I loved the book. I'll agree it was a tad slow in starting. But I really liked Alaska. It's funny, I thought her zest for life and her unusual way of looking at life was part of what Pudge liked the most about her. In contrast, it was her negative, selfish views of life that he disliked about her. I thought it was scary real. The kind of real that I want to believe (as a mother) is not really out there. I was a 'good' girl. I want to believe that smart, smart kids like these wouldn't trash themselves the way these kids did. I don't want to believe my smart, smart kids will ever do these things. His book was so real it made me think about these issues. Because, deep down, as a teacher, I know it's real. Kids do make these awful choices. All of them. (All the choices...not kids.)

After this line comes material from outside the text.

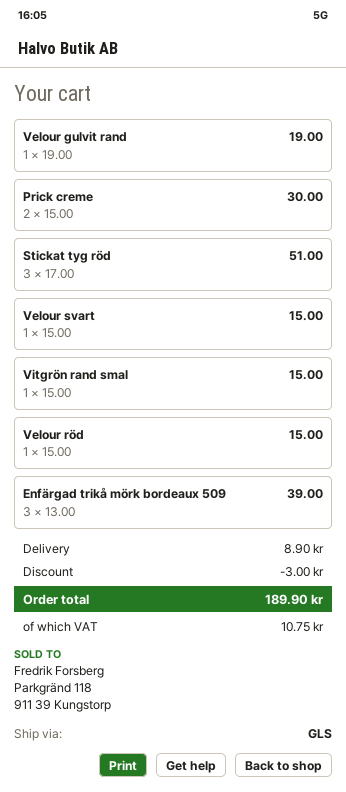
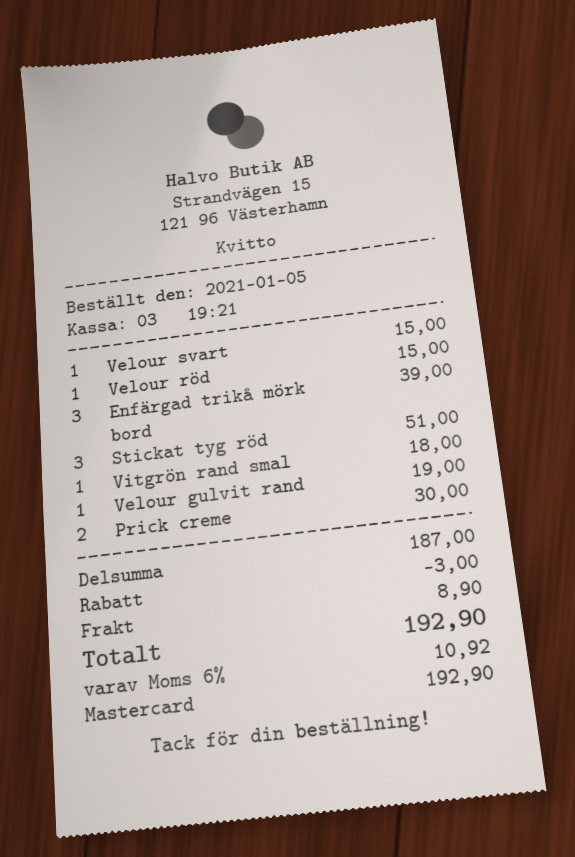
Vitgrön rand smal: 1 for 15.00 -> 1 for 18.00
tax: 10.75 -> 10.92
total: 189.90 -> 192.90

The book was recommended to me by Dorian Cirrone, author of Dancing in Red Shoes Will Kill You. (Shameless plug.  :pp) She gave me a wonderfully helpful critique of my YA last June. She wanted me to read it for the emotional intensity. Specifically the funeral scene. I have to say the 'after' part of the book was my favorite. The emotional ping pong of the characters felt so real. I think he did a great job drawing the reader into that. The ending, for me, was satisfying only because I felt there was no real answer to dealing with the pain. We create whatever rational we can to get us through it. I thought that was what Pudge did. I didn't expect any more from him since even though he was intellectually smart, I felt he was immature and experienced in life. He's just a kid after all. The book is still with me. But I only just finished it. I'm curious whether it will have staying power or not.

Oh...and I LOVED the junior prank! Great, funny stuff there!

And congratulations on your marriage, John. I was reading your book on May 20th.
#39 - May 22, 2006, 07:52 PM
« Last Edit: May 22, 2006, 07:54 PM by Cana »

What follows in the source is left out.